Problem to solve
Without the pictures, set down every line of the data exactly.

Extracted entries
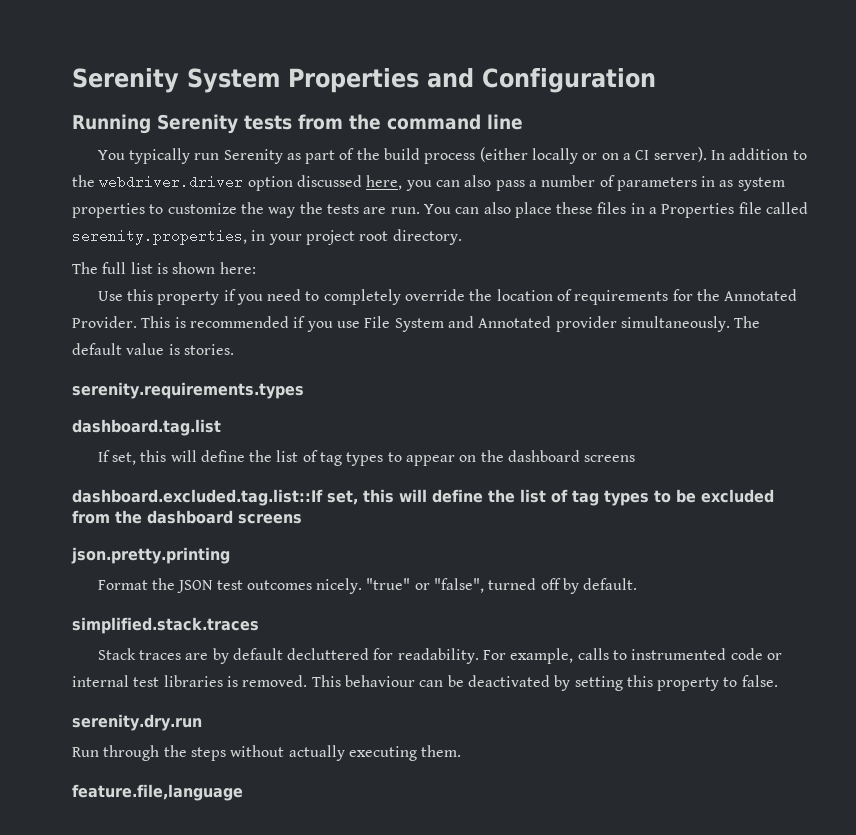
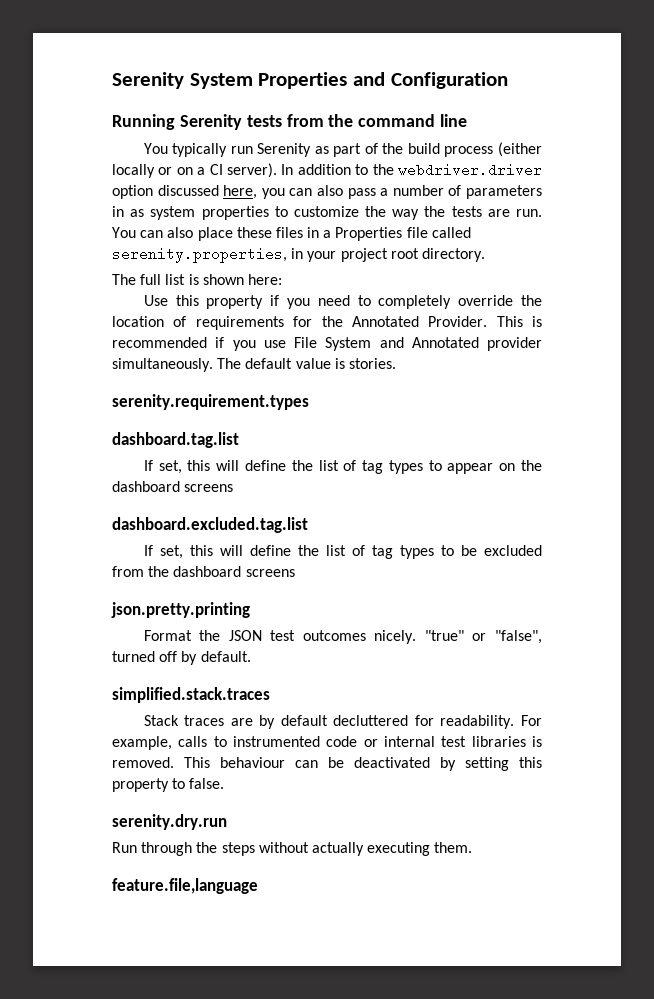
- serenity.requirements.types
+ serenity.requirement.types
- dashboard.excluded.tag.list::If set, this will define the list of tag types to be excluded from the dashboard screens
+ dashboard.excluded.tag.list
+ If set, this will define the list of tag types to be excluded from the dashboard screens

Reply
- serenity.requirements.types
+ serenity.requirement.types
- dashboard.excluded.tag.list::If set, this will define the list of tag types to be excluded from the dashboard screens
+ dashboard.excluded.tag.list
+ If set, this will define the list of tag types to be excluded from the dashboard screens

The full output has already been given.